Datameer supports the following types of structured, semi-structured, and unstructured data. See Supported Data Sources for additional details.
Relational databases include Oracle, DB2, and MySQL.
Amazon Redshift - A hosted data warehouse product, part of the larger cloud computing platform Amazon Web Services.
- DB2 - The IBM relational database management system.
- Google BigQuery - A serverless SQL data warehouse for the cloud.
- Greenplum - An open-source massively parallel processing (MPP) database.
- - A relational database based on structured query language.
- MySQL - A relational database based on structured query language. You need to provide the hostname using a syntax such as 18.104.22.168 or anyhost.com. In addition, you need to provide the database name, user name, and password.
Oracle - A relational database management system designed for grid computing inclusive CLOB support for importing data.
- Netezza - A column-oriented database management system.
- PostgreSQL - An object-relational database management system (ORDBMS).
- Snowflake - A SQL data warehouse for the cloud.
- Sybase IQ - A column-based, relational database software.
- Teradata 13 - A relational database based on structured query language.
- Vertica - A grid-based and column-oriented analytic database software.
HSQL (file) – is a lightweight, 100% Java SQL Database Engine. You need to provide the database name you want to use, the username, and password.
Please look here for more information about importing data from a database.
Before being able to import data from a database an administrator need to Install Database Drivers.
- Apache log files - Apache server records all incoming requests and all requests processed to a log file. The format of the access log is highly configurable. The location and content of the access log are controlled by the CustomLog directive.
- Apache Avro - is a data serialization system that provides rich data structures, compact fast binary data format, container file to store persistent data, remote procedure call, and simple integration with dynamic languages.
- Cobol Copybook - A COBOL copybook is a section of code that defines the data structures of COBOL programs.

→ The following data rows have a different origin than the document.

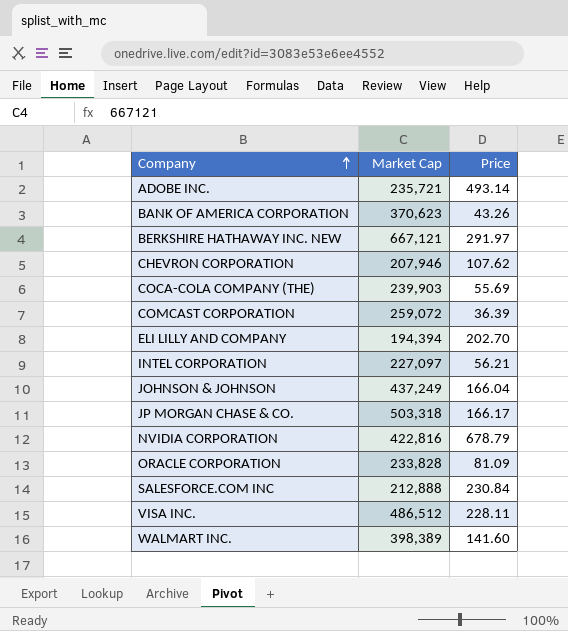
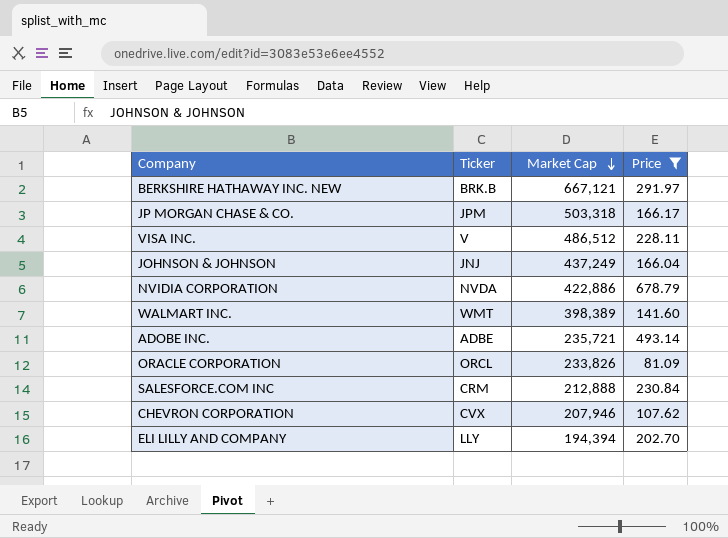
filter: none -> Price >= 81.09
row order: Company ascending -> Market Cap descending
column Ticker | position: none -> 2
NVIDIA CORPORATION | Market Cap: 422,816 -> 422,886
ORACLE CORPORATION | Market Cap: 233,828 -> 233,826

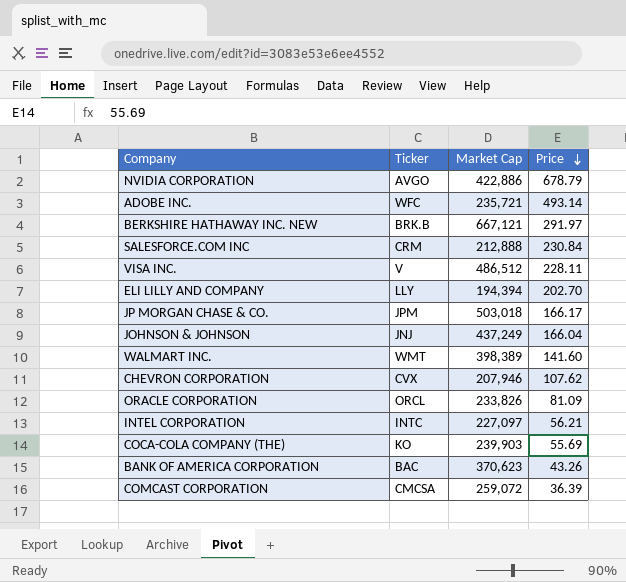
filter: Price >= 81.09 -> none
row order: Market Cap descending -> Price descending
NVIDIA CORPORATION | Ticker: NVDA -> AVGO
ADOBE INC. | Ticker: ADBE -> WFC
JP MORGAN CHASE & CO. | Market Cap: 503,318 -> 503,018

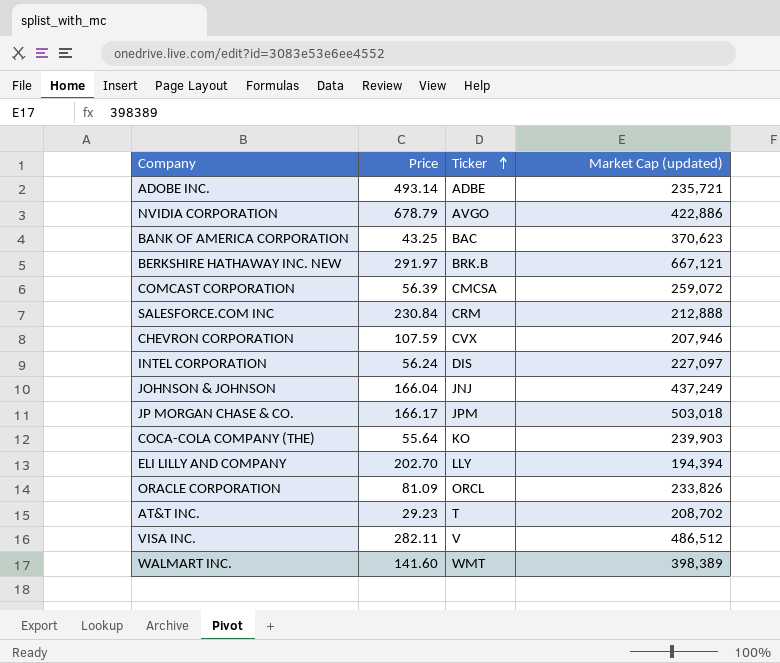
row order: Price descending -> Ticker ascending
column Price | position: 4 -> 2
column name: Market Cap -> Market Cap (updated)
ADOBE INC. | Ticker: WFC -> ADBE
BANK OF AMERICA CORPORATION | Price: 43.26 -> 43.25
COMCAST CORPORATION | Price: 36.39 -> 56.39
CHEVRON CORPORATION | Price: 107.62 -> 107.59
INTEL CORPORATION | Price: 56.21 -> 56.24
INTEL CORPORATION | Ticker: INTC -> DIS
COCA-COLA COMPANY (THE) | Price: 55.69 -> 55.64
row AT&T INC.: none -> 29.23 | T | 208,702
VISA INC. | Price: 228.11 -> 282.11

- Comma-delimited text files (.CSV) - This type of file stores tabular data (numbers and text) in plain-text form. Plain text means that the file is a sequence of characters, with no data that has to be interpreted instead, as binary numbers. A CSV file consists of any number of records, separated by line breaks of some kind; each record consists of fields, separated by some other character or string, most commonly a literal comma or tab.
- Excel Workbooks - A spreadsheet application developed by Microsoft. Datameer supports Excel 2007 and newer versions and uses the 1900 date system.
- Fixed Width - Fixed-width format is a file with a font whose letters and characters each occupy the same amount of horizontal space.
- HTML File Type - HyperText Markup Language, the markup language used to be display HTML elements in a web browser.
- IIS Logs - IIS (Internet Information Services) is a web server application and set of feature extension modules created by Microsoft for use with Microsoft Windows. IIS 7.5 supports HTTP, HTTPS, FTP, FTPS, SMTP and NNTP.
- JSON - An unordered collection of key:value pairs with the ':' character separating the key and the value, comma-separated and enclosed in curly braces; the keys must be strings and should be distinct from each other.
- Key/Value Pair - A key-value pair (KVP) is a set of two linked data items: a key, which is a unique identifier for some item of data, and the value, which is either the data that is identified.
- Log4j Log File - a popular logging package written in Java.
- Mbox - A generic term for a family of related file formats used for holding collections of electronic mail messages.
- Netfilter / IP-Tables - Netfilter is the packet filtering framework inside the Linux kernel. Iptables is a user space application that allows a sys admin to configure tables provided by the Linux kernel firewall.
- Orc (Optimized Row Columnar) - a highly efficient way to store Hive data. It was designed to overcome limitations of the other Hive file formats. Using ORC files improves performance when Hive is reading, writing, and processing data.
- Parquet - Apache Parquet is a columnar storage format available to any project in the Hadoop ecosystem, regardless of the choice of data processing framework, data model or programming language.
- Regex Parsable Text Files - Specify the file or folder, enter a Regex pattern for processing the data, and specify whether the first row contains the column headers.
- Sequence File with Metadata - A flat file consisting of binary key/value pairs. It is extensively used in MapReduce as input/output formats.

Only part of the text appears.